Sunday, June 20, 2010

Do we still live in a free market?

The Independent has a populist piece about "fat cat barristers" making too much money, loaded with threats from the "Enterprise" Minister. It would be funny if we were talking about some tin pot little communist regime, but this is Ireland? I know that we are in a recession but state mandated fee cuts for professional services? Presumably these fees are being freely negotiated and parties have a choice with regard to paying them or taking their business elsewhere. While there is limited room for state intervention if there is evidence of obstacles to competition, these sorts of populist moves have no place in a free market economy.

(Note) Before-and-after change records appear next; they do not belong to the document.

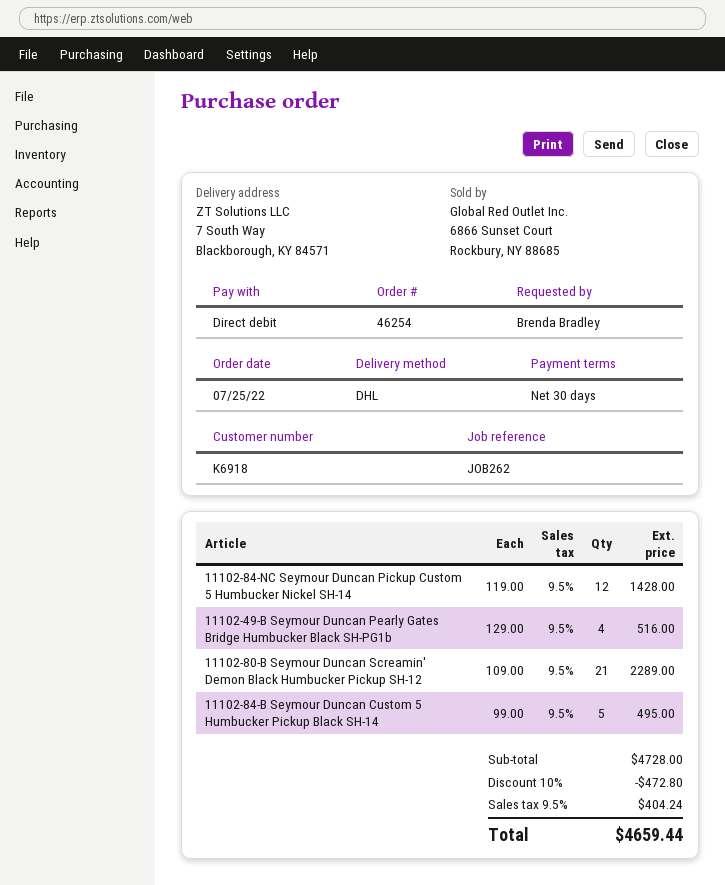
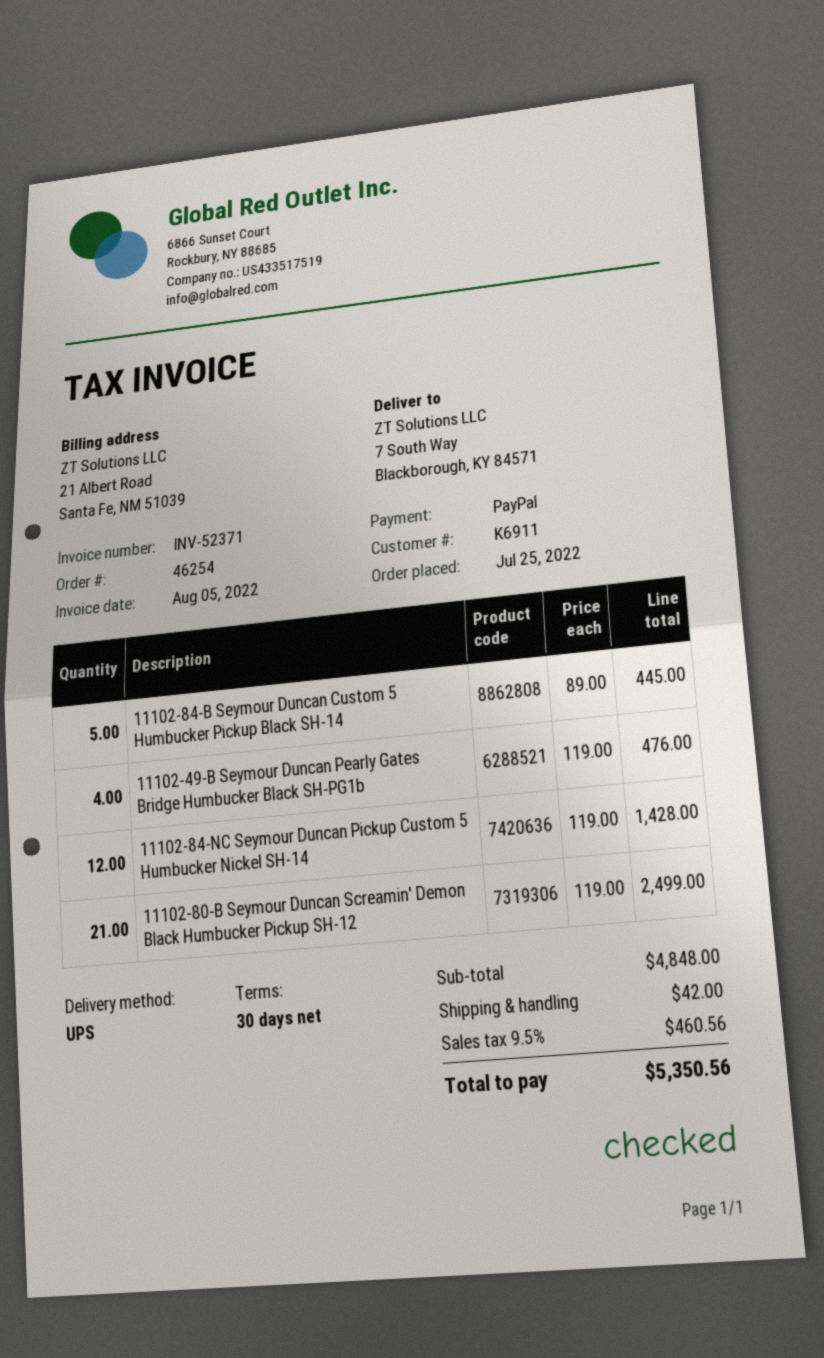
customer number: K6918 -> K6911
payment method: direct debit -> PayPal
shipping method: DHL -> UPS
11102-49-B Seymour Duncan Pearly Gates Bridge Humbucker Black SH-PG1b: 4 x 129.00 = 516.00 -> 4 x 119.00 = 476.00
11102-80-B Seymour Duncan Screamin' Demon Black Humbucker Pickup SH-12: 21 x 109.00 = 2289.00 -> 21 x 119.00 = 2499.00
11102-84-B Seymour Duncan Custom 5 Humbucker Pickup Black SH-14: 5 x 99.00 = 495.00 -> 5 x 89.00 = 445.00
subtotal: 4728.00 -> 4848.00
discount: 10% = 472.80 -> none
shipping: none -> 42.00
tax: 9.5% = 404.24 -> 9.5% = 460.56
total: 4659.44 -> 5350.56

Have a look at some quotes from the article:
Figures from the Central Statistics Office reveal that, while every other section of the workforce, from civil servants to builders, is experiencing pay cuts, legal fees were 2.8 per cent higher in "the latter part of 2008'' than their average for that year.

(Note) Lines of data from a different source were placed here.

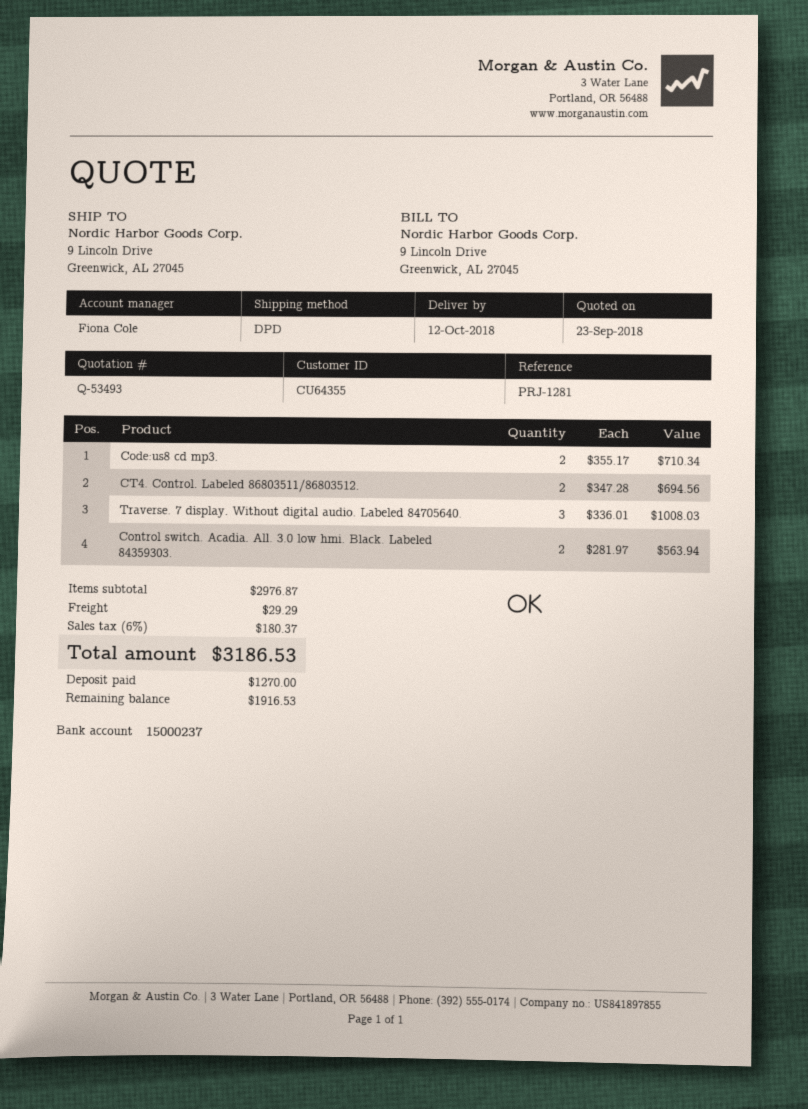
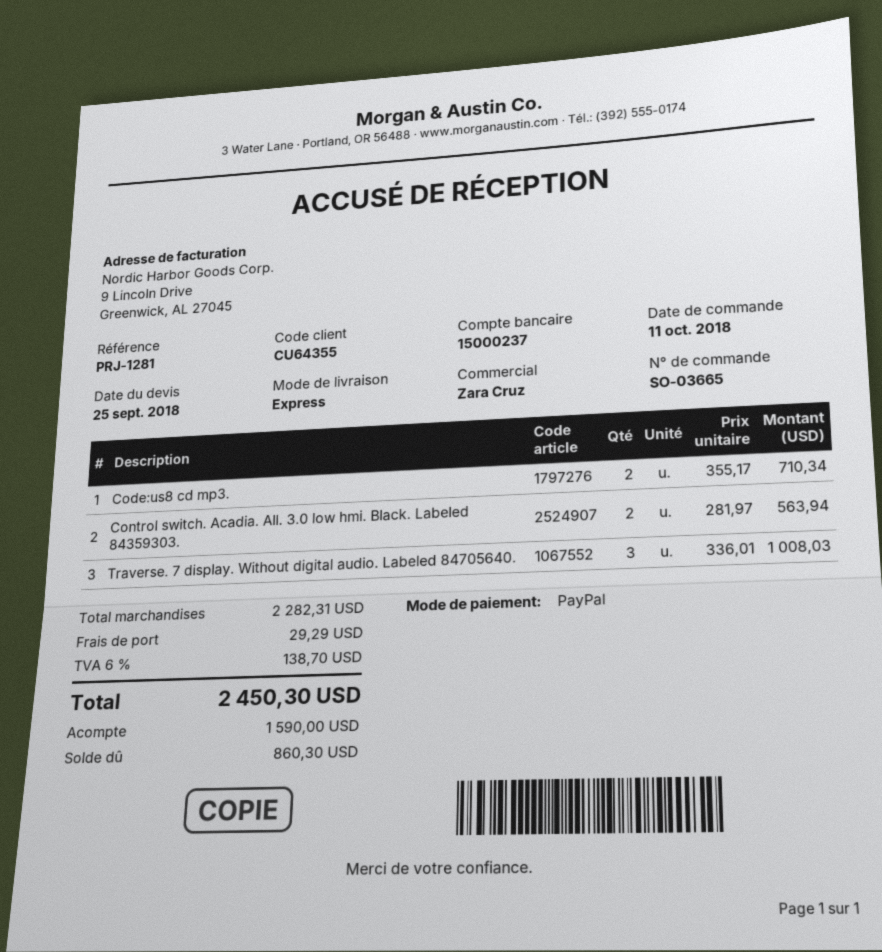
quote date: 2018-09-23 -> 2018-09-25
sales rep: Fiona Cole -> Zara Cruz
shipping method: DPD -> express
CT4. Control. Labeled 86803511/86803512.: 2 x 347.28 = 694.56 -> none
subtotal: 2976.87 -> 2282.31
tax: 6% = 180.37 -> 6% = 138.70
total: 3186.53 -> 2450.30
deposit: 1270.00 -> 1590.00
balance: 1916.53 -> 860.30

... not all professions are suffering equally, for outside of our legal friends, accountants, PR people and management consultants reduced their fees by just 1.5 per cent.

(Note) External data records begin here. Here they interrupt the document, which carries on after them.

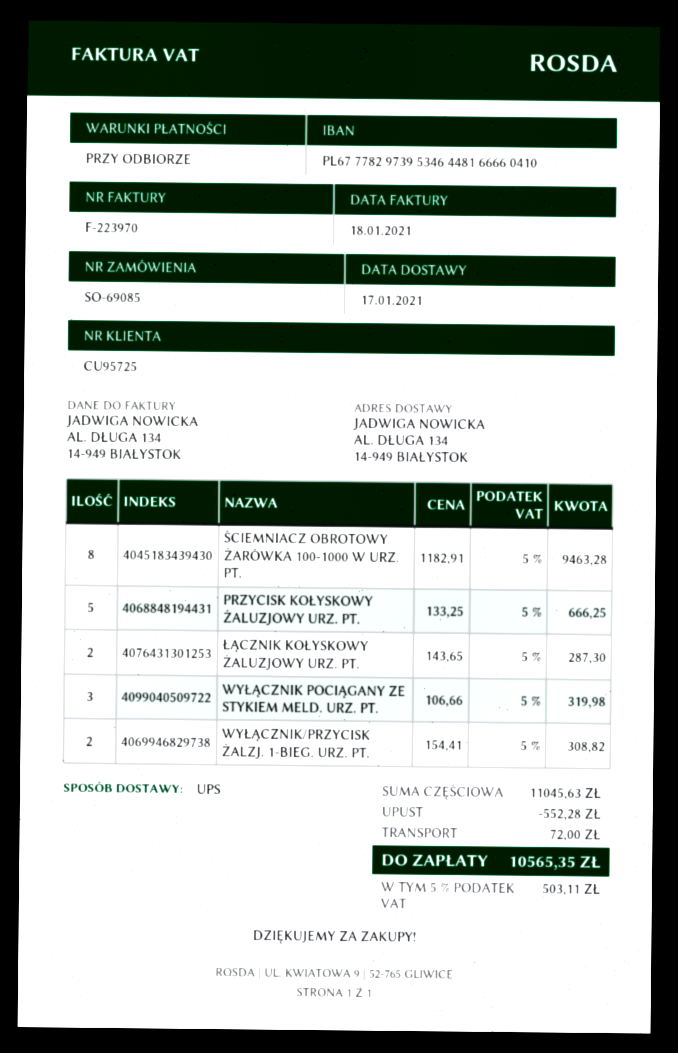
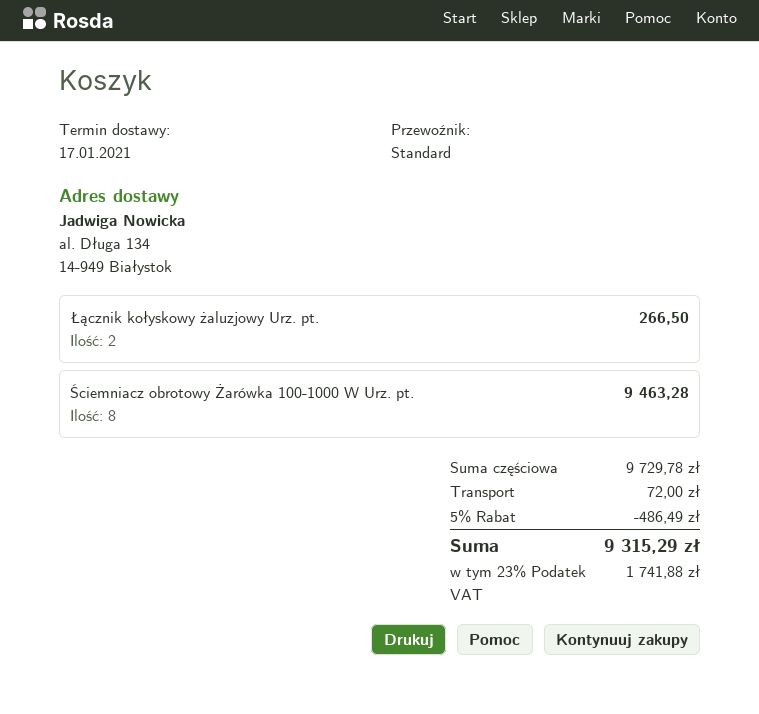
shipping method: UPS -> standard
PRZYCISK KOŁYSKOWY ŻALUZJOWY URZ. PT.: 5 for 666.25 -> none
ŁĄCZNIK KOŁYSKOWY ŻALUZJOWY URZ. PT.: 2 for 287.30 -> 2 for 266.50
WYŁĄCZNIK POCIĄGANY ZE STYKIEM MELD. URZ. PT.: 3 for 319.98 -> none
WYŁĄCZNIK/PRZYCISK ŻALZJ. 1-BIEG. URZ. PT.: 2 for 308.82 -> none
subtotal: 11045.63 -> 9729.78
discount: 552.28 -> 486.49
tax: 5% = 503.11 -> 23% = 1741.88
total: 10565.35 -> 9315.29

The bad news for our cosseted elites is that Enterprise Minister Batt O'Keeffe has written to the representative bodies of the major professional services and told them to reduce fees as "a gesture of fairness to the public and in the spirit of competitiveness".
The minister has also commissioned a three-pronged investigation into excessive professional fees.
Speaking to the Sunday Independent, a senior departmental source noted growing concerns about professional profiteering that "the minister is quite happy to use the carrot to resolve the issue, but the stick is lying in wait should it be necessary''.

The source added that Mr O'Keeffe wants professionals such as "barristers, solicitors accountants, doctors, dentists management consultants and others to cut their fees by at least 10 per cent''.
It is believed the minister was particularly unimpressed with "our legal friends who are spending too long tinkering with Daniel O'Connell's snuff box in the law library and are totally removed from the pressures being experienced by ordinary citizens''.
The Sunday Independent was told the minister also thinks it is "time for the rest of the professions to come into line with what is happening in the real economy instead of living in the current Narnia where they are still charging Celtic Tiger rates''.

Some of these remarks from the "source" are quite comical. I doubt if Irish (Narnian) barristers are quaking in their boots at what the White Witch (Enterprise Minister) might do to them with the "stick".

More evidence of lack of competition - and less talk - would be the way forward if the state wants to hit "fat cat barristers." Until then, law is still a good career option come boom or bust.